Textpattern CMS support forum
You are not logged in. Register | Login | Help
- Topics: Active | Unanswered
Why is this page so attractive?
It’s not auto-promotion. :) There is a bunch of IP addresses (mainly registered in China) that repeatedly knock at this page of my site. They send a GET, then POST, and then another GET requests, all within few seconds. They do not look like search robots, since this is the only page they visit, many times a day. These junkies continue even if I set Status to hidden, with only one GET request this time, but more frequently. I am confident in Textpattern and wouldn’t mind, if they did not pollute the logs.
What attracts them? Is this a MySQL SELECT query in the text? Does someone experience the same thing?
Offline
Re: Why is this page so attractive?
My immediate reaction would be that they are attracted to the comment form but I have the same problem with http://neme-imca.org/publications/ which has no forms in it.
Oleg, I do agree with you that the main issue is the logs.
Yiannis
——————————
NeMe | hblack.art | EMAP | A Sea change | Toolkit of Care
I do my best editing after I click on the submit button.
Online
Re: Why is this page so attractive?
Comments are enabled on all pages, thare must be other thing they are after. Here is a typical sequence (we care about our visitors privacy :)
01 Nov 2012 09:27:01 218.93.xxx.xxx 218.93.xxx.xxx projet/etc/index.php?id=6 GET 200
01 Nov 2012 09:26:59 218.93.xxx.xxx 218.93.xxx.xxx projet/etc/index.php?id=6 POST 200
01 Nov 2012 09:26:58 218.93.xxx.xxx 218.93.xxx.xxx projet/etc/index.php?id=6 GET 200
There is another page (id=3) that contains SELECT ... FROM ... WHERE
text, it gets some similar hits too, but much less. And the third one (id=10) not at all.
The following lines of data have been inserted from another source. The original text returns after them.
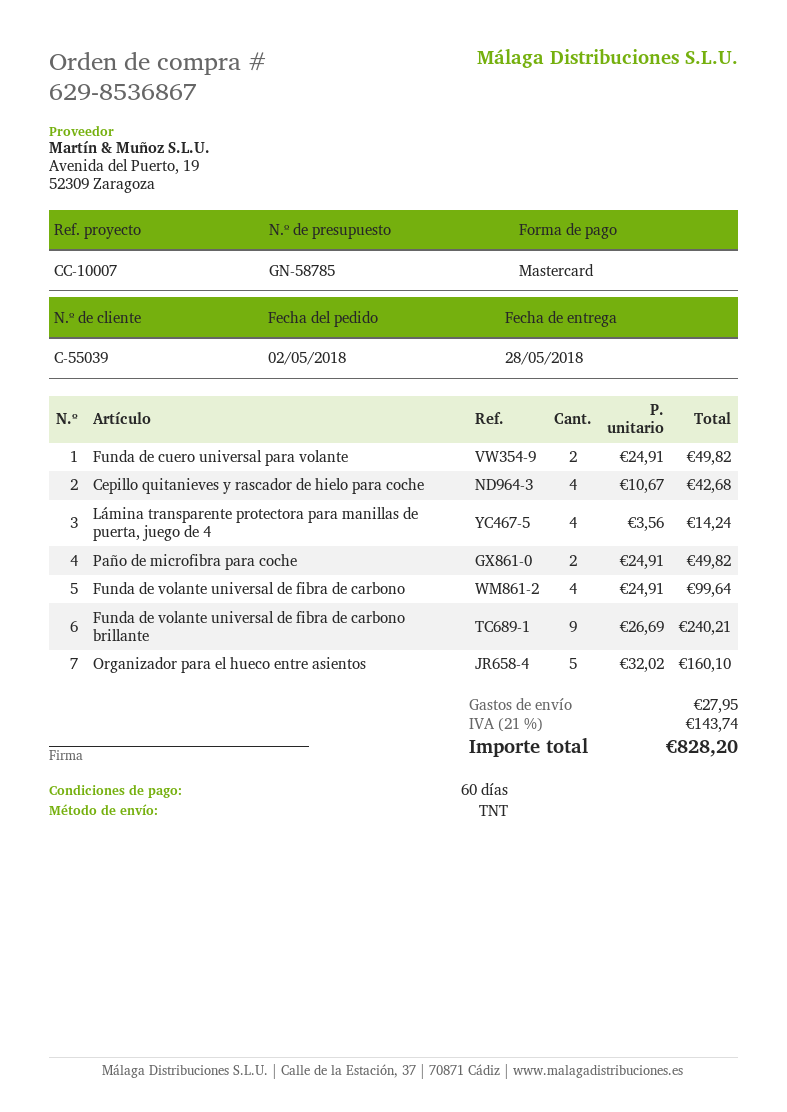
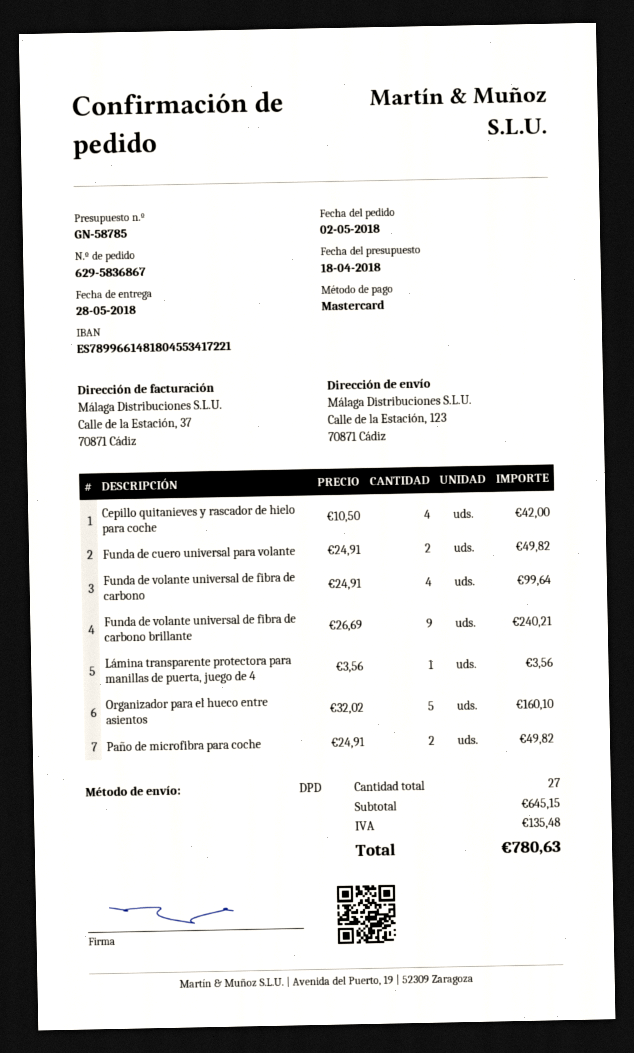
order number: 629-8536867 -> 629-5836867
shipping method: TNT -> DPD
Cepillo quitanieves y rascador de hielo para coche: 4 x 10.67 = 42.68 -> 4 x 10.50 = 42.00
Lámina transparente protectora para manillas de puerta, juego de 4: 4 x 3.56 = 14.24 -> 1 x 3.56 = 3.56
shipping: 27.95 -> none
tax: 143.74 -> 135.48
total: 828.20 -> 780.63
Amazing, yesterday I have redirected some of these IP back home by REMOTE_ADDR
, today they have started to use HTTP_X_FORWARDED_FOR
. Are they humans?
Offline
Re: Why is this page so attractive?
What scares me is that I serve txp_die()
with 503 status to these guys, but some of them somehow bypass it and still get a 200 response.
Offline
Re: Why is this page so attractive?
Hi Oleg,
Did you check their ips on stopforumspam and projecthoney pot? When the ip is listed in either of those places and they are insistently hitting my site I just block it with htaccess.
Yiannis
——————————
NeMe | hblack.art | EMAP | A Sea change | Toolkit of Care
I do my best editing after I click on the submit button.
Online
Re: Why is this page so attractive?
Yiannis, thank you for the links. Yes, they are listed, and will probably finish in .htaccess. But I am curious, how do they bypass txp_die
? I thought the following would stop them:
register_callback('etc_filter', 'pretext_end');
function etc_filter()
{
$banned = array(/*bad guys ip*/);
$ip = remote_addr();
if(in_array($ip, $banned)) txp_die('Unavailable');
}
but some (not all) of them still reach their favorite page.
Offline
Re: Why is this page so attractive?
The remote_addr()
supports proxies and as such it gets it’s information from a X_FORWARDED_FOR HTTP header if deemed necessary.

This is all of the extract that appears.